Schutz vor den Risiken des Mobilfunks
Wissenschaftlich ist unstrittig, dass hochfrequente elektromagnetische Felder ab einer gewissen Intensität gesundheitsschädlich sind, weil das Gewebe zu stark erwärmt wird. Deshalb wurden die gesetzlichen Grenzwerte in Deutschland und vielen anderen Ländern so festgesetzt, dass diese (thermische) Wirkung sicher verhindert wird. Die vorliegenden wissenschaftlichen Befunde zeigen jedoch, dass Hochfrequenzstrahlung auch unterhalb der thermischen Schwellen biologisch wirksam ist. In einigen Ländern und Regionen gelten deshalb deutlich niedrigere Vorsorgewerte. Von Umwelt- und Verbraucherverbänden, Bürgerinitiativen und einigen Wissenschaftlern werden auch für Deutschland niedrigere Grenzwerte gefordert, über die Höhe ist man allerdings nicht einig.

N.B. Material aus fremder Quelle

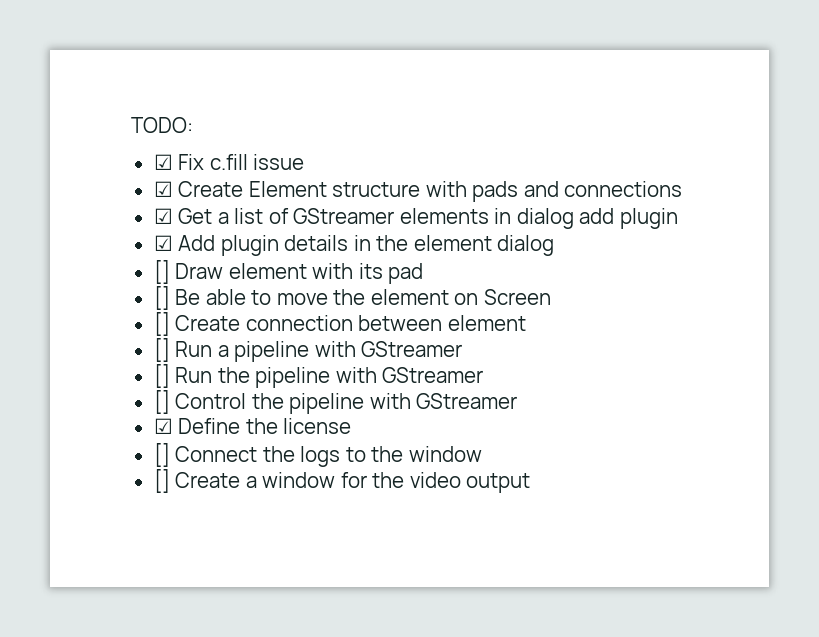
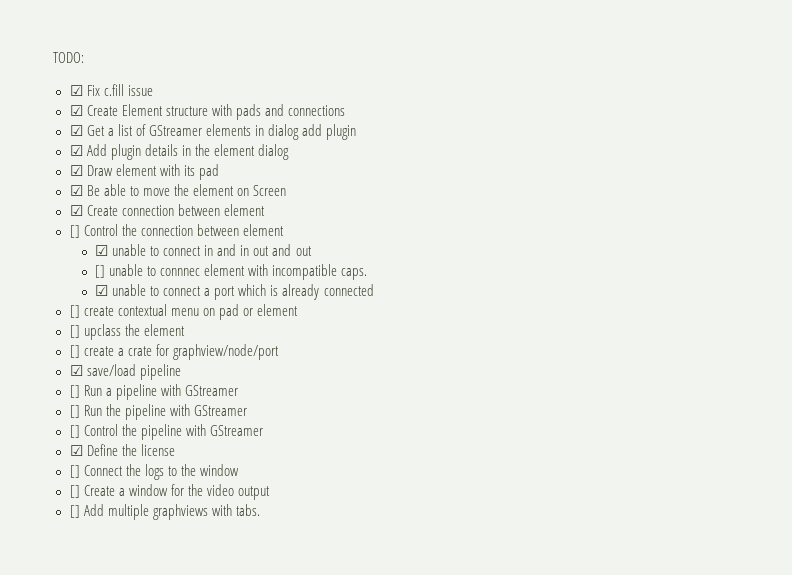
[153,260,170,284] [] -> [69,165,83,176] ☑
[153,286,170,310] [] -> [69,185,83,196] ☑
[153,312,170,336] [] -> [69,205,83,216] ☑
(526, 323) none -> [69,224,284,238] [95,244,312,256] [95,264,368,280] [95,284,374,300] [69,304,298,320] [69,324,185,340] [69,344,279,360] [69,364,181,380] // [] Control the connection between element // ☑ unable to connect in and in out and out // [] unable to connnec element with incompatible caps. // ☑ unable to connect a port which is already connected // [] create contextual menu on pad or element // [] upclass the element // [] create a crate for graphview/node/port // ☑ save/load pipeline
(531, 483) none -> [69,504,260,520] // [] Add multiple graphviews with tabs.

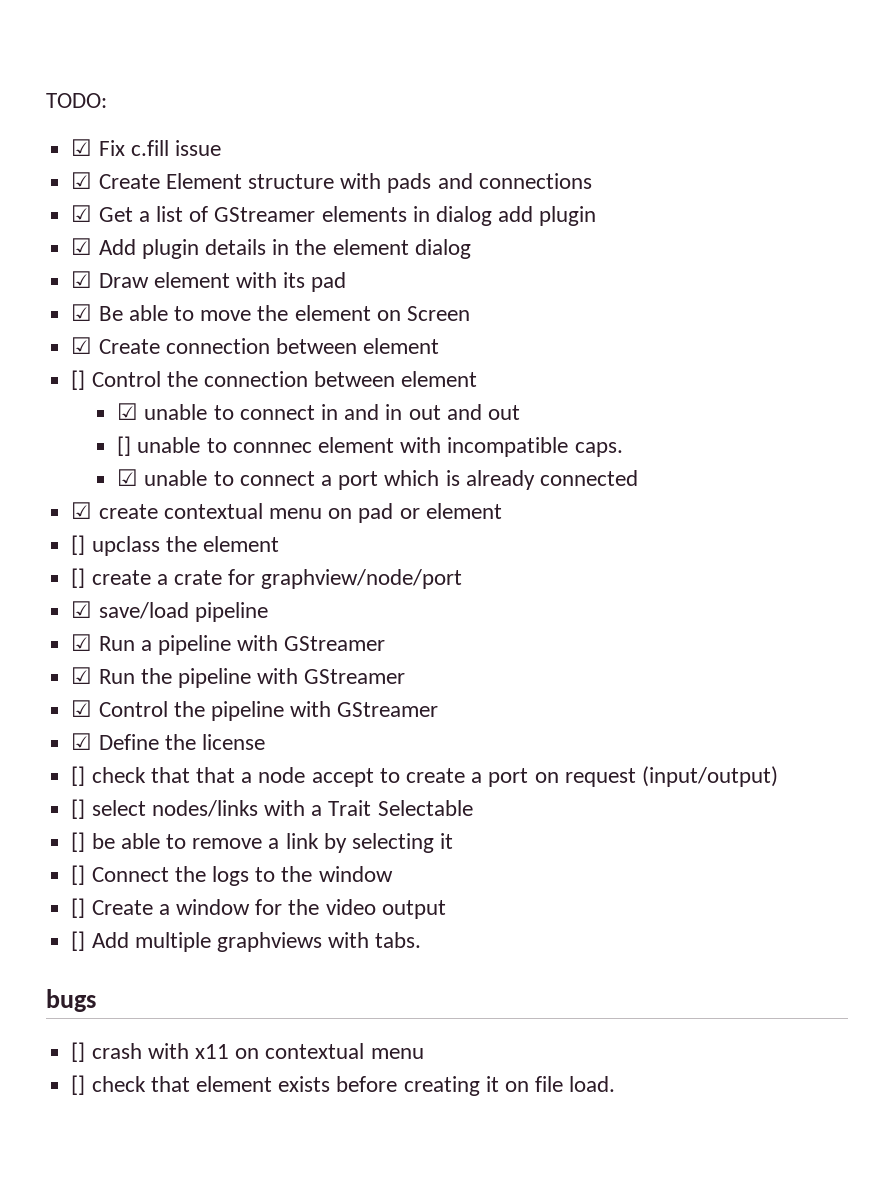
[69,305,80,318] [] -> [71,502,93,519] ☑
[69,385,80,398] [] -> [71,634,93,651] ☑
[69,405,80,418] [] -> [71,667,93,684] ☑
[69,425,80,438] [] -> [71,700,93,717] ☑
(175, 450) none -> [71,766,779,787] [71,799,473,819] [71,832,454,853] // [] check that that a node accept to create a port on request (input/output) // [] select nodes/links with a Trait Selectable // [] be able to remove a link by selecting it
(260, 510) none -> [46,989,96,1012] [71,1042,424,1062] [71,1075,616,1096] // bugs // [] crash with x11 on contextual menu // [] check that element exists before creating it on file load.

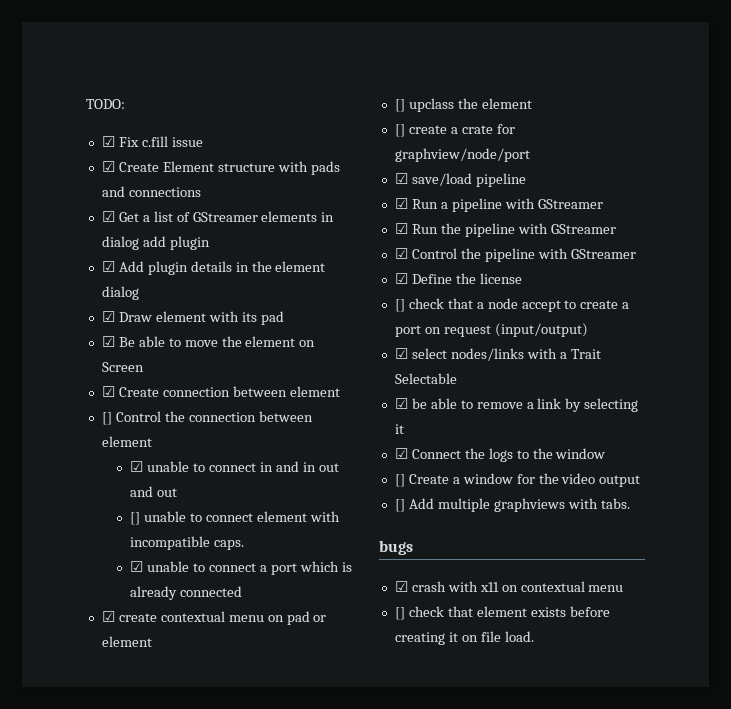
[232,442,312,453] connnec -> [206,513,254,522] connect
[195,767,235,783] that -> (473, 303) none
[71,799,86,819] [] -> [394,348,408,359] ☑
[71,832,86,852] [] -> [394,398,408,409] ☑
[71,865,86,885] [] -> [394,448,408,459] ☑
[71,1042,86,1062] [] -> [394,581,408,592] ☑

Einigkeit herrscht jedoch darüber, dass alles daran gesetzt werden muss, die elektromagnetischen Belastungen der Bevölkerung so gering wie möglich zu halten. Dies gilt besonders angesichts der weiteren Zunahme der elektromagnetischen Strahlung durch den Mobilfunk, aber auch durch viele andere neue Informations- und Kommunikationstechniken (wie schnurlose Telefone, WLAN, Bluetooth). Weitere Argumente sind die deutlichen Hinweise auf erhöhte Gesundheitsrisiken sowie die nach wie vor bestehenden Forschungslücken.